Change detection data
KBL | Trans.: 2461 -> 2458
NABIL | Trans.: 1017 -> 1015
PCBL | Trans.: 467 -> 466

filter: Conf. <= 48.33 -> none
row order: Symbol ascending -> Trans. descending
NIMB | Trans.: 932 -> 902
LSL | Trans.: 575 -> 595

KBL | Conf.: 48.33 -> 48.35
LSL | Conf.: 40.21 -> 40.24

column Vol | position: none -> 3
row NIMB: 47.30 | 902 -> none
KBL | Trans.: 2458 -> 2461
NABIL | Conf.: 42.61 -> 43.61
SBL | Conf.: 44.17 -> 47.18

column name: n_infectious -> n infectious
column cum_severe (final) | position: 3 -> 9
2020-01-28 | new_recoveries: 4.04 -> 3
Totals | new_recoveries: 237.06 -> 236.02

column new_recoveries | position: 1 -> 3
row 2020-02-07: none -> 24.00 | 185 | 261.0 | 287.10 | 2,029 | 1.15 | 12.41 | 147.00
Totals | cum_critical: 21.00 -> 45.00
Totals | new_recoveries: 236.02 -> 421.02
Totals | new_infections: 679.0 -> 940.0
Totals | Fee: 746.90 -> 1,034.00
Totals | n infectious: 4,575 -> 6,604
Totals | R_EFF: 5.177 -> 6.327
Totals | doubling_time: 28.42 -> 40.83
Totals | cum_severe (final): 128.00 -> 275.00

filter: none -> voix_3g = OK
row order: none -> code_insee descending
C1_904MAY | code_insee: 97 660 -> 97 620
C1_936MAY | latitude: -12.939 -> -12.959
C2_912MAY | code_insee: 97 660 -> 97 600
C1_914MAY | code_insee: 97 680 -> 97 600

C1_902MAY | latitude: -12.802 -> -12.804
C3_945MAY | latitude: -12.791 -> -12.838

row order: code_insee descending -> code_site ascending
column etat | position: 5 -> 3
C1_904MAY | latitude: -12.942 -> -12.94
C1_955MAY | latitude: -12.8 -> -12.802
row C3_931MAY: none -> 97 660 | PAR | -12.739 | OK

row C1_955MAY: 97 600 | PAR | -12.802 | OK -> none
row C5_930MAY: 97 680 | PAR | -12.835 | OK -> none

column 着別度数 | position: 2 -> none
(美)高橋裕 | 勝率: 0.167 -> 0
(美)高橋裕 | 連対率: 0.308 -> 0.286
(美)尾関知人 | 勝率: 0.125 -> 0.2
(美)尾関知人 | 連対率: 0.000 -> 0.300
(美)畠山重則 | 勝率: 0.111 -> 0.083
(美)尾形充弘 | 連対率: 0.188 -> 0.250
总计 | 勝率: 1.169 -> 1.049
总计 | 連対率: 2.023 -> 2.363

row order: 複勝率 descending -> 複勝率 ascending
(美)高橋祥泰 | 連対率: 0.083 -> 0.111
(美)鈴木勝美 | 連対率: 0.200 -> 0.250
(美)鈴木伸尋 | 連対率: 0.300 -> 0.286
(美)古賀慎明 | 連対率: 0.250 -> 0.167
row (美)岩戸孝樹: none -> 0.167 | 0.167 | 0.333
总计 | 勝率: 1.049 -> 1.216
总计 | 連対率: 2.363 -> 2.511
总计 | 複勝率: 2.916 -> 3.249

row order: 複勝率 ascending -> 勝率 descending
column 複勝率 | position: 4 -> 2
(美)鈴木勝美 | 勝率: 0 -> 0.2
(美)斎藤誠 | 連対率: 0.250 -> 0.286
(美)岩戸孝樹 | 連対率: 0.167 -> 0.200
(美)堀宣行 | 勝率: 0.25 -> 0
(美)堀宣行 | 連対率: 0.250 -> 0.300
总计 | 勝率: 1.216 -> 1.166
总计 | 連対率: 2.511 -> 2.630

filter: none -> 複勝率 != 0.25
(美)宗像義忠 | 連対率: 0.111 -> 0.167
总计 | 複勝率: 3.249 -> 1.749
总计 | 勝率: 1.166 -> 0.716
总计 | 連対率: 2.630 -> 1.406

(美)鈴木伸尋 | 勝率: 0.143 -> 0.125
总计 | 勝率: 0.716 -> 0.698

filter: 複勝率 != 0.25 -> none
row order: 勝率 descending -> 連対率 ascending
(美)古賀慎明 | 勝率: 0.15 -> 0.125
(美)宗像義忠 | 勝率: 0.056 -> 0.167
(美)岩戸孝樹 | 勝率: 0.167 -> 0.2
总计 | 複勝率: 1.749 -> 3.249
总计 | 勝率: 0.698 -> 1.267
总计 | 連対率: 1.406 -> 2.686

WHAT THIS TASK INVOLVES | Start at the first line and transcribe the data exactly through the last.

TASK OUTPUT |
KBL | Trans.: 2461 -> 2458
NABIL | Trans.: 1017 -> 1015
PCBL | Trans.: 467 -> 466

filter: Conf. <= 48.33 -> none
row order: Symbol ascending -> Trans. descending
NIMB | Trans.: 932 -> 902
LSL | Trans.: 575 -> 595

KBL | Conf.: 48.33 -> 48.35
LSL | Conf.: 40.21 -> 40.24

column Vol | position: none -> 3
row NIMB: 47.30 | 902 -> none
KBL | Trans.: 2458 -> 2461
NABIL | Conf.: 42.61 -> 43.61
SBL | Conf.: 44.17 -> 47.18

column name: n_infectious -> n infectious
column cum_severe (final) | position: 3 -> 9
2020-01-28 | new_recoveries: 4.04 -> 3
Totals | new_recoveries: 237.06 -> 236.02

column new_recoveries | position: 1 -> 3
row 2020-02-07: none -> 24.00 | 185 | 261.0 | 287.10 | 2,029 | 1.15 | 12.41 | 147.00
Totals | cum_critical: 21.00 -> 45.00
Totals | new_recoveries: 236.02 -> 421.02
Totals | new_infections: 679.0 -> 940.0
Totals | Fee: 746.90 -> 1,034.00
Totals | n infectious: 4,575 -> 6,604
Totals | R_EFF: 5.177 -> 6.327
Totals | doubling_time: 28.42 -> 40.83
Totals | cum_severe (final): 128.00 -> 275.00

filter: none -> voix_3g = OK
row order: none -> code_insee descending
C1_904MAY | code_insee: 97 660 -> 97 620
C1_936MAY | latitude: -12.939 -> -12.959
C2_912MAY | code_insee: 97 660 -> 97 600
C1_914MAY | code_insee: 97 680 -> 97 600

C1_902MAY | latitude: -12.802 -> -12.804
C3_945MAY | latitude: -12.791 -> -12.838

row order: code_insee descending -> code_site ascending
column etat | position: 5 -> 3
C1_904MAY | latitude: -12.942 -> -12.94
C1_955MAY | latitude: -12.8 -> -12.802
row C3_931MAY: none -> 97 660 | PAR | -12.739 | OK

row C1_955MAY: 97 600 | PAR | -12.802 | OK -> none
row C5_930MAY: 97 680 | PAR | -12.835 | OK -> none

column 着別度数 | position: 2 -> none
(美)高橋裕 | 勝率: 0.167 -> 0
(美)高橋裕 | 連対率: 0.308 -> 0.286
(美)尾関知人 | 勝率: 0.125 -> 0.2
(美)尾関知人 | 連対率: 0.000 -> 0.300
(美)畠山重則 | 勝率: 0.111 -> 0.083
(美)尾形充弘 | 連対率: 0.188 -> 0.250
总计 | 勝率: 1.169 -> 1.049
总计 | 連対率: 2.023 -> 2.363

row order: 複勝率 descending -> 複勝率 ascending
(美)高橋祥泰 | 連対率: 0.083 -> 0.111
(美)鈴木勝美 | 連対率: 0.200 -> 0.250
(美)鈴木伸尋 | 連対率: 0.300 -> 0.286
(美)古賀慎明 | 連対率: 0.250 -> 0.167
row (美)岩戸孝樹: none -> 0.167 | 0.167 | 0.333
总计 | 勝率: 1.049 -> 1.216
总计 | 連対率: 2.363 -> 2.511
总计 | 複勝率: 2.916 -> 3.249

row order: 複勝率 ascending -> 勝率 descending
column 複勝率 | position: 4 -> 2
(美)鈴木勝美 | 勝率: 0 -> 0.2
(美)斎藤誠 | 連対率: 0.250 -> 0.286
(美)岩戸孝樹 | 連対率: 0.167 -> 0.200
(美)堀宣行 | 勝率: 0.25 -> 0
(美)堀宣行 | 連対率: 0.250 -> 0.300
总计 | 勝率: 1.216 -> 1.166
总计 | 連対率: 2.511 -> 2.630

filter: none -> 複勝率 != 0.25
(美)宗像義忠 | 連対率: 0.111 -> 0.167
总计 | 複勝率: 3.249 -> 1.749
总计 | 勝率: 1.166 -> 0.716
总计 | 連対率: 2.630 -> 1.406

(美)鈴木伸尋 | 勝率: 0.143 -> 0.125
总计 | 勝率: 0.716 -> 0.698

filter: 複勝率 != 0.25 -> none
row order: 勝率 descending -> 連対率 ascending
(美)古賀慎明 | 勝率: 0.15 -> 0.125
(美)宗像義忠 | 勝率: 0.056 -> 0.167
(美)岩戸孝樹 | 勝率: 0.167 -> 0.2
总计 | 複勝率: 1.749 -> 3.249
总计 | 勝率: 0.698 -> 1.267
总计 | 連対率: 1.406 -> 2.686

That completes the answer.